Remember these flowers we planted? I'd been trying to be pretty faithful about watering them but then this past week or so, they hadn't been watered at all. And it hasn't rained. And this is what they look like now. Pathetic, brown, and all limp.
My grandmother passed away this past Monday and between a funeral, and my
mom, my grandfather and my uncle sitting shiva - the Jewish week of
mourning - and running back and forth between my house, my mom's house, day camp
and Shoprite (always with the Shoprite, I know), watering the flowers got bumped
way down the list. And that makes me sad. So did my diet, but if you ask my cousin who has been staying in my parents' house all week, it's not my fault. We are genetically predisposed to tasting everything and anything that makes it's way into the kitchen. You know, just to see if it's good. A little taste. Or a whole cake. There's really such a fine line between the two.
But I digreess. My flowers needed me, so this morning my four-year-old and I watered them. We doused them, almost drowning them, all the while hoping to revive the pretty flowers we worked so hard to plant.
Spending the week trying to explain to my kids with many questions that
Bobby Judy ("Bobby" being the yiddish word for grandma) had died, that
no, she wasn't coming back, that no, she doesn't have a cellphone and that no,
we can't email her and that no, we also can't mail her a letter, has been
exhausting. We haven't done any projects in weeks, since before Bobby Judy
entered into hospice care. We haven't baked, we haven't glued and we haven't
painted - and I know that that's the last thing Bobby Judy would want. She
liked to do all of those things. She always loved to hear about the projects we
did and the cookies we were taste testing. And she was always the first in the
line of the brave souls who would taste whatever weirdo thing I mixed up* in the
kitchen.
So yeah, this morning, we tried to get back into it. And since it was such
a nice morning outside, we went out and watered the flowers that had seen better
days.
Can flowers be brought back to life? I don't know. All I can do is try. I
can water them and watch them and water them again when they've been in the
blazing sun for too long. Can Bobby Judy come back? The answer, as I have
explained to the kids over and over during this past week is that no, she can't
be brought back. I can't bring Bobby Judy back so my kids can call her on the
phone, but like with my flowers, I can make sure that their memories of her are
watered and watched and watered again, not so much with a watering can but with
pictures and stories and taste-testings of her recipes. And even if their young
memories of her become withered like my neglected flowers, I can try to bring
them back to life by reminding them of who she was and her legacy to them.
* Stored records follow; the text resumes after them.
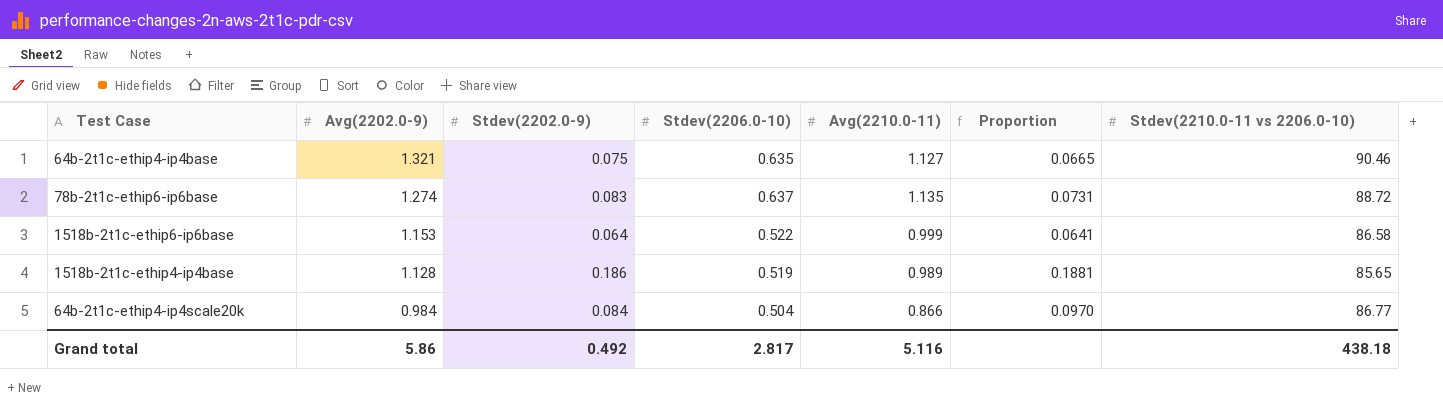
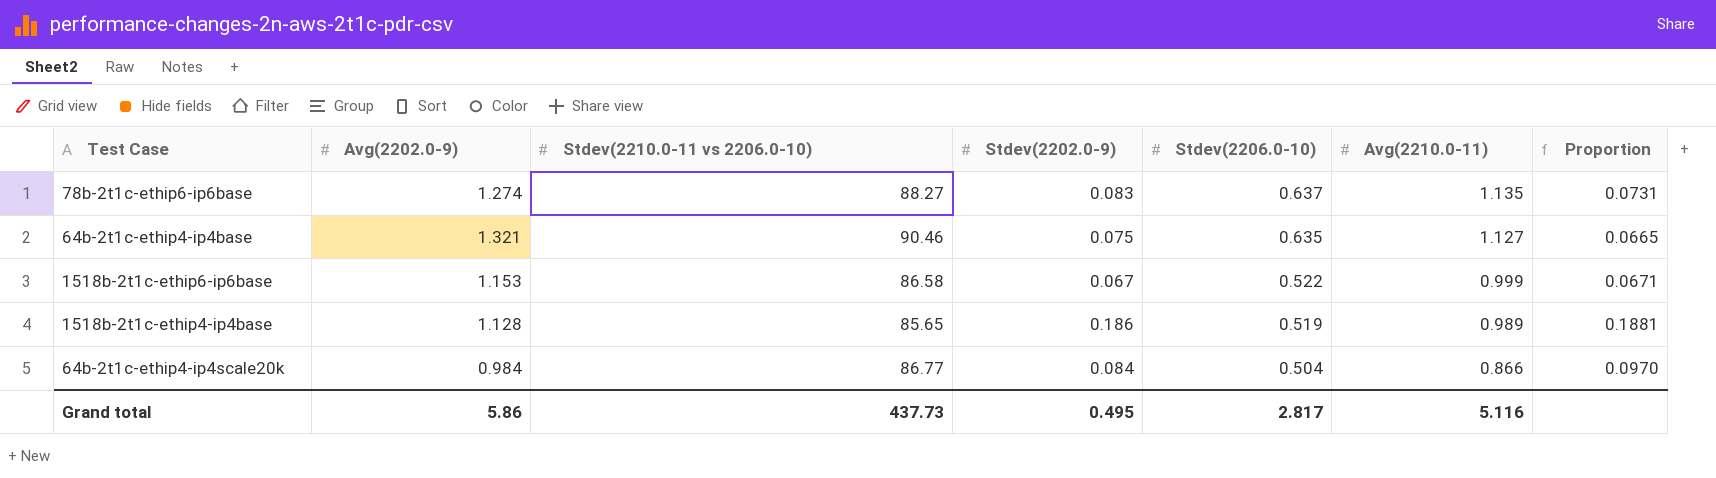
row order: Avg(2202.0-9) descending -> Stdev(2206.0-10) descending
column Stdev(2210.0-11 vs 2206.0-10) | position: 7 -> 3
78b-2t1c-ethip6-ip6base | Stdev(2210.0-11 vs 2206.0-10): 88.72 -> 88.27
1518b-2t1c-ethip6-ip6base | Stdev(2202.0-9): 0.064 -> 0.067
1518b-2t1c-ethip6-ip6base | Proportion: 0.0641 -> 0.0671
Grand total | Stdev(2210.0-11 vs 2206.0-10): 438.18 -> 437.73
Grand total | Stdev(2202.0-9): 0.492 -> 0.495

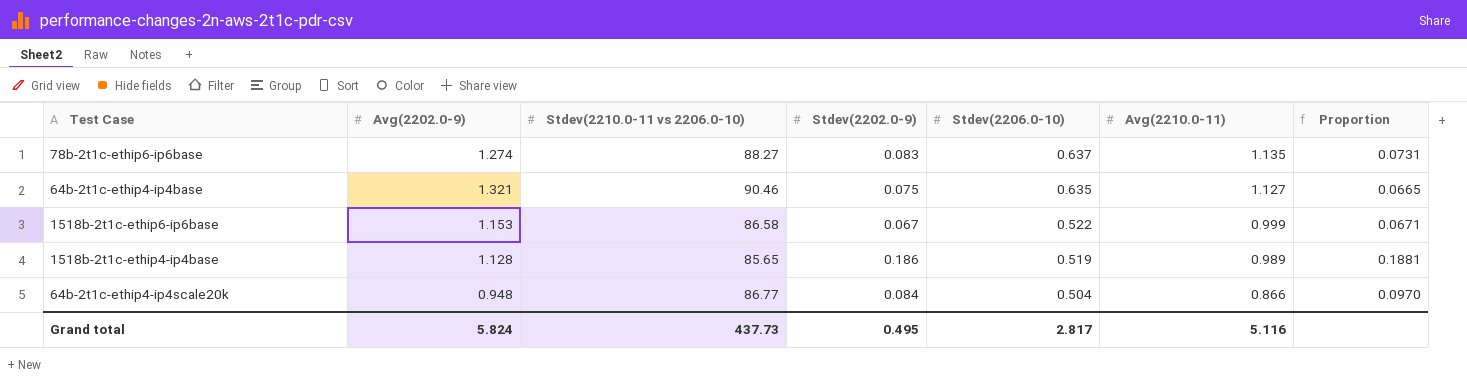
64b-2t1c-ethip4-ip4scale20k | Avg(2202.0-9): 0.984 -> 0.948
Grand total | Avg(2202.0-9): 5.86 -> 5.824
That's what she always called the kids, "my legacy, children of my body".**
So now my little legacies have a lot to do - they have to remember and to
pass it on. My little legacies now have a legacy of their own to carry. And I
believe that that is the greatest gift she could have passed on to my kids, the
memories and the legacy of a great-grandmother.
*or mixed out, for those in the know.
**And she also used to always say that if the kids came from school or
camp with so much as a scratch on their heads- and I should inspect them - that
she would take out whoever it was who scratched them. And she would have too.